Gli obbiettivi delle telecamere e le parole dei telecronisti non riuscivano a rendere giustizia alla immensità di un popolo che si estendeva sulla spiaggia santuario del «sogno brasiliano» sotto l’ombra del Pan di Zucchero e i paragoni con altre manifestazioni di massa e concerti suonavano, più che involontariamente blasfemi, un po’ stonati. Papa Francesco ha distrutto il ricordo di Mick Jagger e degli Stones, che raccolsero «soltanto» un milione e mezzo di fan, di Lenny Kravitz, di Rod Stewart, che pure affollò quasi tre milioni sulla spiaggia. Ha ridimensionato le cifre di altre Giornate della Gioventù guidate dal predecessore Benedetto XVI, come il milione a Madrid per la Veglia del 2011. Si deve tornare a Giovanni Paolo II e al suo carisma di pellegrino pontificale per trovare una folla più grande, i cinque milioni — record riconosciuto da Guinness — raccolti nel Parco de la Luneta a Manila, nel 1995.
Ma se il messaggio del Papa argentino, come ieri di quello polacco, pur nel successo popolare, comprese le suore che a Rio danzavano, castamente, il samba al passaggio dei furgoni Fiat di Bergoglio, non si discosta molto dai principi dottrinali, almeno per ora, da Ratzinger, ancora una volta è il messaggero a fare il messaggio.

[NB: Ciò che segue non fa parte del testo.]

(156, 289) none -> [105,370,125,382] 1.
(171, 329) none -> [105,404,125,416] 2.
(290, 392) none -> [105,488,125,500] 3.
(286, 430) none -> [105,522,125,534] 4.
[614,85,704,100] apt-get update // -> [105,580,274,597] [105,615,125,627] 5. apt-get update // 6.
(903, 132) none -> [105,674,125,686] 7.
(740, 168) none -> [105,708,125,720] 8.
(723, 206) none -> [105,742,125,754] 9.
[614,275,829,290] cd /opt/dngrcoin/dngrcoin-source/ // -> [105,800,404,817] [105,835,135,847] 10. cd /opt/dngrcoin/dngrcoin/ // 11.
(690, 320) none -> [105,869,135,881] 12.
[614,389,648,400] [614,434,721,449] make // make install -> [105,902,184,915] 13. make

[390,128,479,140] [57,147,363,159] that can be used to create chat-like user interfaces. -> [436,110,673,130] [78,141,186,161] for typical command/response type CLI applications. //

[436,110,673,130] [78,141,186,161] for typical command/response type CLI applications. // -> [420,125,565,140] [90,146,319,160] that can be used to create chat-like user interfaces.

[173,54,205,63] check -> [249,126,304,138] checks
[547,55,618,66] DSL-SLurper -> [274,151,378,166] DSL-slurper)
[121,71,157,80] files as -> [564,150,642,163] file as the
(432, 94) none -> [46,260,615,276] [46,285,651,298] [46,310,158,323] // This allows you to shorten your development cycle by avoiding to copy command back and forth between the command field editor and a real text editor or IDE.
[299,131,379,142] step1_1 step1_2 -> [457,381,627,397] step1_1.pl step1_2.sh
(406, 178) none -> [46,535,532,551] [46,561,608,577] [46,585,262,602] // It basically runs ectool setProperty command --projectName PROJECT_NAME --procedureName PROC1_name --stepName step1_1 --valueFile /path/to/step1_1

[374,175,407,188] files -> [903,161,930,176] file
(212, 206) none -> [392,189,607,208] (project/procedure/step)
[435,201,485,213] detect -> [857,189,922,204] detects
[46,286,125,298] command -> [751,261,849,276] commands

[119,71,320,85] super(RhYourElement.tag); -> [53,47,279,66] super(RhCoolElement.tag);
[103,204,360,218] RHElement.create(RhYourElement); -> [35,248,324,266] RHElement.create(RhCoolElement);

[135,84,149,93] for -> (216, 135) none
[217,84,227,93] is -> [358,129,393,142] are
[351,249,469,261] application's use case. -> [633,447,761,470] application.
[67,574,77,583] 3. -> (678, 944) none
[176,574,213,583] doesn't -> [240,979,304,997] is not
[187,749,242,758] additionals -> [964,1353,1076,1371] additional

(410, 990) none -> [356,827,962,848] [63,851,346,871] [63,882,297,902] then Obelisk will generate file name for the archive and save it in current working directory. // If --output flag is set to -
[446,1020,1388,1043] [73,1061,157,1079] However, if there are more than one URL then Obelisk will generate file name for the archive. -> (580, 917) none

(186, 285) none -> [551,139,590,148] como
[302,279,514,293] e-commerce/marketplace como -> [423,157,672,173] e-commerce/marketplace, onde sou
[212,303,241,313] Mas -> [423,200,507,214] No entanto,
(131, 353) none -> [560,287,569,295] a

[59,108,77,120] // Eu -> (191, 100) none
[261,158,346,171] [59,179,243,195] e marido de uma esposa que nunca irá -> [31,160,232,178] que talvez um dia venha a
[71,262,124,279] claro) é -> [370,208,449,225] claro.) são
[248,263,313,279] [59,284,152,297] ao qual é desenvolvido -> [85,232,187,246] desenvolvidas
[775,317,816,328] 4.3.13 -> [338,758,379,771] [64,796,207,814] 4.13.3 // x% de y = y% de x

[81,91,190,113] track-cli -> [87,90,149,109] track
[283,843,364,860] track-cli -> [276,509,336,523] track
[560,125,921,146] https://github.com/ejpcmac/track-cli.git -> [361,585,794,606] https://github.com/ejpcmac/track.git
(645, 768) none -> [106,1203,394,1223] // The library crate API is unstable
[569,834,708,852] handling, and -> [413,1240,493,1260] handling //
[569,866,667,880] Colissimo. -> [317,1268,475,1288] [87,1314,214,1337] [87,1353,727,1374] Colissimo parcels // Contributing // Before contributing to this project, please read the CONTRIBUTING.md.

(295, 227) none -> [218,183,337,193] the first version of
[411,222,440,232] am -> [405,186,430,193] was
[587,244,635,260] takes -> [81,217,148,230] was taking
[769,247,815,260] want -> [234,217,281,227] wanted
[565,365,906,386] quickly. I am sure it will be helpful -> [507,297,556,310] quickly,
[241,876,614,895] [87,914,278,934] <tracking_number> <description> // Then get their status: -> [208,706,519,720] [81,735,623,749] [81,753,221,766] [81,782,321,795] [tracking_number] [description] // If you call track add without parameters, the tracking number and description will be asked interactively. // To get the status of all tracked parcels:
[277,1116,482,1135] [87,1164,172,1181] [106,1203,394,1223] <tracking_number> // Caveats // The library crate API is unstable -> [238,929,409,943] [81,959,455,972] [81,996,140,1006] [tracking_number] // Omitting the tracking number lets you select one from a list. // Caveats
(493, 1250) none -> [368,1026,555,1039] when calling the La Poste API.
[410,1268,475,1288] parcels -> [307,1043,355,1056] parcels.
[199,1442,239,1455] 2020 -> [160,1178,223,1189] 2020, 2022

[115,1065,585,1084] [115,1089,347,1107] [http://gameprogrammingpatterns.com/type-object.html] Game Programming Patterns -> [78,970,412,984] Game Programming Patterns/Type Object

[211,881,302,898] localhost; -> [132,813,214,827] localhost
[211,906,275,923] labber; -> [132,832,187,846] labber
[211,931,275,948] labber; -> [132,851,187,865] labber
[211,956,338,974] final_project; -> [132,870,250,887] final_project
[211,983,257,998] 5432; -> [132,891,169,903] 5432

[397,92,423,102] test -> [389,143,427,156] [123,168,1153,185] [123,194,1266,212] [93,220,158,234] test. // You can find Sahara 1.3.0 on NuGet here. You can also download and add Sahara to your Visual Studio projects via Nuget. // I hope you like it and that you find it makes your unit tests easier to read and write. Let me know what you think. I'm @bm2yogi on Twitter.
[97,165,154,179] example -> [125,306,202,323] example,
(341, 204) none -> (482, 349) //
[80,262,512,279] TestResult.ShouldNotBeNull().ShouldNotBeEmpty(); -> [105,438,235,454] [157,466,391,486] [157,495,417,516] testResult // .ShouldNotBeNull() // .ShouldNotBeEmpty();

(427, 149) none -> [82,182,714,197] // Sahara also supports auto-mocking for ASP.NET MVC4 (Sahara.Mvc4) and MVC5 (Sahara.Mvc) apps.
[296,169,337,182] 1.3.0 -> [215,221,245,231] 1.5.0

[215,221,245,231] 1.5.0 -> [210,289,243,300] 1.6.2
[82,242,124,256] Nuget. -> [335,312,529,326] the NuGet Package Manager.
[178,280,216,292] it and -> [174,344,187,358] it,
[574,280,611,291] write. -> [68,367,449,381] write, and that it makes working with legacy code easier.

A rendere credibili le esortazioni a «lasciare le sacrestie e andare per le strade», a «parlare il linguaggio che la gente capisce fuori dalle formule liturgiche e teologiche». Forse Ratzinger, dal suo appartamento monacanale in Vaticano, avrà scosso la testa vedendo le dirette da Copacabana, lui che aveva invitato severamente a «non scambiare queste giornate di preghiera per un festival Rock», ma a guardarle come «il punto di arrivo di un percorso di pentimento e di meditazione », ma nessun predica può cambiare la sensazione che in Bergoglio finalmente messaggio e messaggero coincidano.
In Brasile, come nel resto dell’America Latina, nell’Asia insulare, in quel poco che sopravvive nell’Asia Continentale, la Chiesa Cattolica Romana gioca il proprio futuro di chiesa universale e un gesuita sudamericano lo sa meglio di pastori europei o italiani. I tre milioni di persone accalcati nella spiaggia di Copacabana non erano certamente tutti devoti chierichetti di Santa Madre Chiesa.
Nel corpo inquieto della spiritualità brasiliana, sempre agitata da quella pulsione al sincretismo religioso, mistico e pagano, che i Gesuiti cercarono invano di incoraggiare e assorbire per lo scandalo e la collera della Gerarchia romana, milioni di persone flottano, come le maree.
Si muovono fra il Cattolicesimo, la religione portata dal colonialismo, che ha perso il 10 per cento degli aderenti, e le confessioni protestanti, più concretamente attive e utili nelle favelas e meglio finanziate anche dagli Stati Uniti, ironicamente prodotto dell’imperialismo. Ma sempre galleggiando sul filo del «povo do santos», il popolo dei santi, i devoti della santeria, o macumba, o vodùn, o come si voglia definire quell’eredità africana che sta, come l’intreccio di geni e cromosomi, tessuto dentro ogni cittadino.
Come Woytila a Cuba, nel 1998, che preferì ignorare la doppia devozione dei cubani e il doppio uso di tante chiese fra cattolicesimo e santeria, così Bergoglio non ha fatto lezioni di catechismo, ai milioni accorsi per la sua Woodstock- on-the-beach, resa anche più simile all’originale dal pessimo tempo della vigilia a Rio all’adunata di quei 500 mila giovani che vollero trovarsi insieme per trovare se stessi. È stata una festa di umanità, non di catechismo, che neppure la solita, blanda, melensa «christian music » dopo le funzioni è riuscita a sedare e spegnere. «Se concerto rock era, si trattava più di Simon & Garfunkel al Central Park che di Lenny Kravitz» ha scritto acidulo un commentatore della Cnn, anche se un po’ più di ritmo e di mordente le nenie religiose potrebbero utilmente acquistare.
Il «D-Day» di Bergoglio sbarcato sulle sponde del Brasile non è stato un trionfo perchè Francesco sia un Papa santo, un Papa rivoluzionario, un Papa contestatore. Ma perché è un Papa credibile, che sembra, addirittura, credere al Libro che invoca nella «alègria» e sorride mentre i bambini si tuffano nelle onde senza ascoltarlo. Lasciate che i bambini giochino sulla spiaggia.